- Theatrical release poster
- Directed by: Julia Becker [de]
- Written by: Julia Becker
- Produced by: Frauke Kolbmüller
- Starring: Jessica Schwarz; Nora Tschirner; Julia Becker [de]; Petra Schmidt-Schaller;
- Cinematography: Florian Mag
- Edited by: Matti Falkenberg
- Music by: Josef Bach; Arne Schumann;
- Production companies: Oma Inge Film; Warner Bros. Film Productions Germany; SamFilm; Magic Media Production;
- Distributed by: Warner Bros. Pictures
- Release date: 31 August 2022;
- Country: Germany
- Language: German

= Over & Out (film) =

2022 German comedy drama film

Over & Out is a 2022 German comedy drama film directed and starring Julia Becker. It was filmed in Croatia.

== Plot ==

Lea, Toni, Steffi, and Maja have been friends since their teenage years, but have gradually drifted apart since their school days. Now in their late thirties, the four women are pursuing very different paths in life: While management consultant Lea lives only for her job, hoping in vain for a CEO position, Steffi has become a mother of two and leads an unhappy life as a housewife, from which she tries to escape with occasional affairs. Toni, meanwhile, has made a career as a rock musician and leads a high-profile life in the spotlight, but struggles with her feelings for her manager, Matti. The free-spirited Maja has opted for a bohemian life abroad.

Twenty-six years after a vow in which the four women promised to attend each other's weddings, Maja spontaneously invites her friends to her wedding in Italy via video message. Just two days later, Lea, Toni, and Steffi set off from Hamburg and Bremen to Umbria, where they boarded a station wagon rented by Maja and headed for the church. Upon arrival, however, the three friends were met not with a wedding, but with a nasty surprise: Maja had invited them not to her wedding, but to her funeral – she had died a few hours earlier from pancreatic cancer and had lured the group to Italy with the help of her supposed fiancé, Ahmed.

In another video message, Maja asked her friends for one last wish: Contrary to her mother Doris's wishes, she wanted to be laid to rest not in Hamburg-Niendorf, but at her beloved spot on the Italian coast. Lea, Toni, and Steffi took heart and decided to grant Maja's request. That night, they loaded her body into the station wagon and embarked on the 18-hour journey to Gioia Lamenzo.

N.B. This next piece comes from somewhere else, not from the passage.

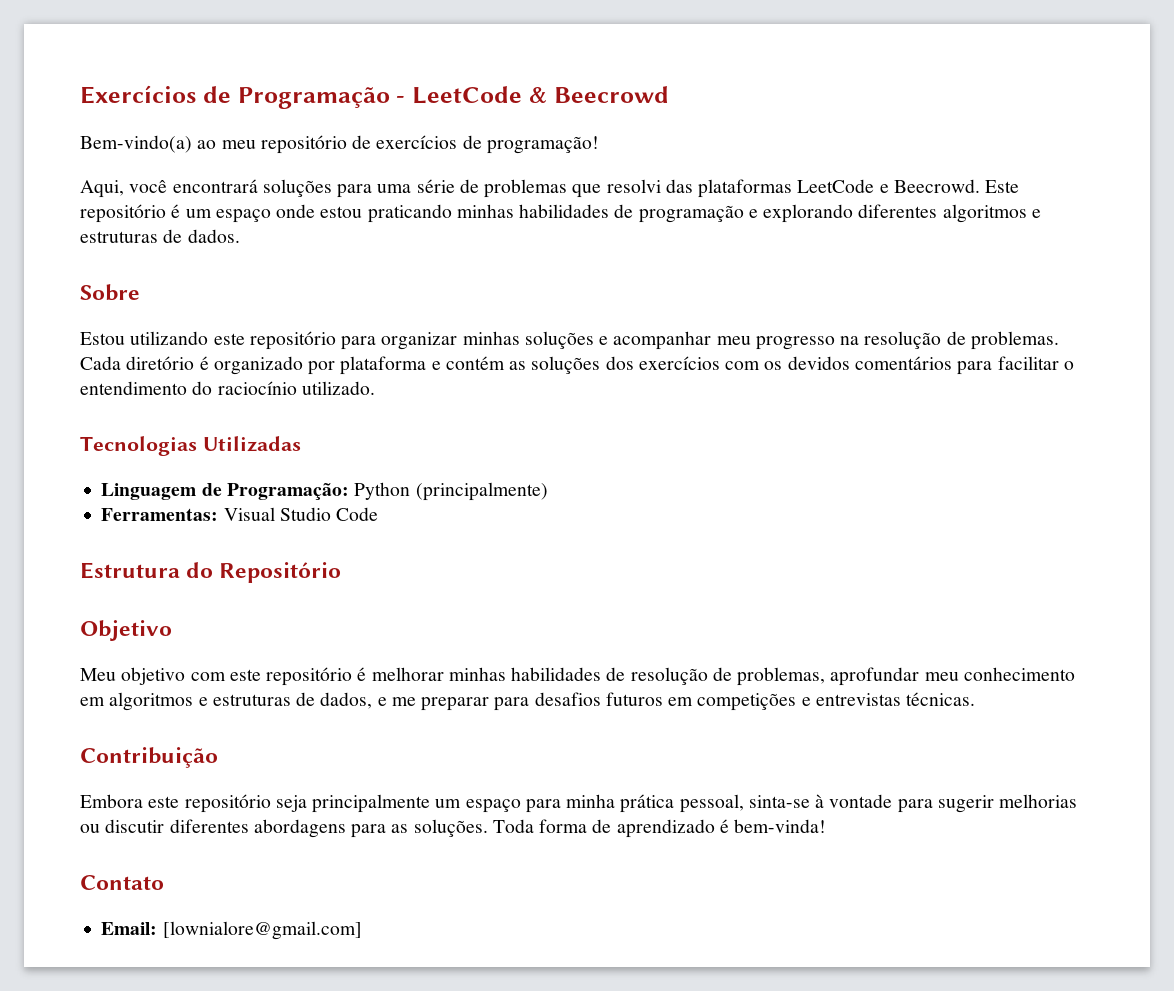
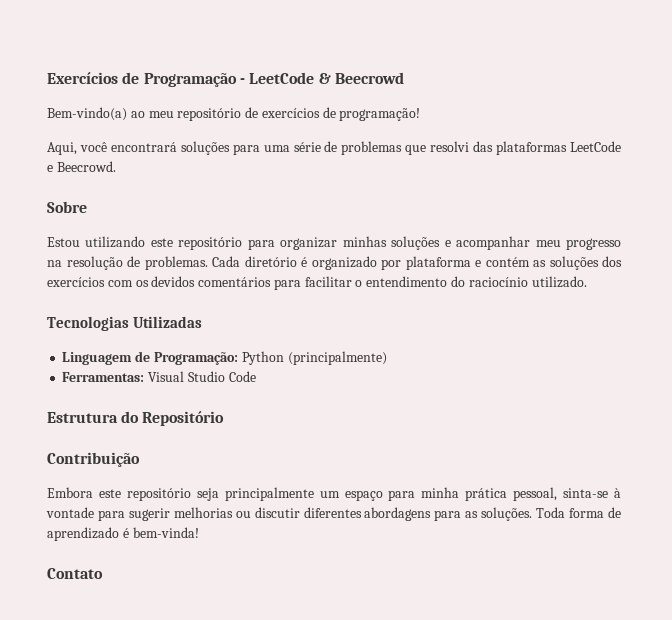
- Este repositório é um espaço onde estou praticando minhas habilidades de programação e explorando diferentes algoritmos e estruturas de dados.
- Objetivo
- Meu objetivo com este repositório é melhorar minhas habilidades de resolução de problemas, aprofundar meu conhecimento em algoritmos e estruturas de dados, e me preparar para desafios futuros em competições e entrevistas técnicas.
- Email: [lownialore@gmail.com]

During the drive, conflicting emotions and old patterns of behavior resurfaced. The friends have to admit to themselves that they're not nearly as close as they used to be, and that in the preceding months, other priorities hadn't given Maja a chance to talk about her illness.

When they arrive in Gioia Lamenzo that night, Lea, Toni, and Steffi accidentally pickpocket some cocaine. After spontaneously using it, they initially celebrate exuberantly with the other guests at a local party, before the mood abruptly shifts: When Toni's T-shirt slips, revealing a stoma bag, she reluctantly tells her friends that she has an autoimmune disease. In turn, she confronts Lea, revealing that Steffi knows about her long-term affair with Steffi's husband, Karl, and that Steffi only tolerates the contact because she already sees her marriage as doomed and also has affairs herself. Lea, Toni, and Steffi part ways after a falling out. Toni then decides to go public with her illness via social media and to tell Matti. Lea simultaneously quits her job.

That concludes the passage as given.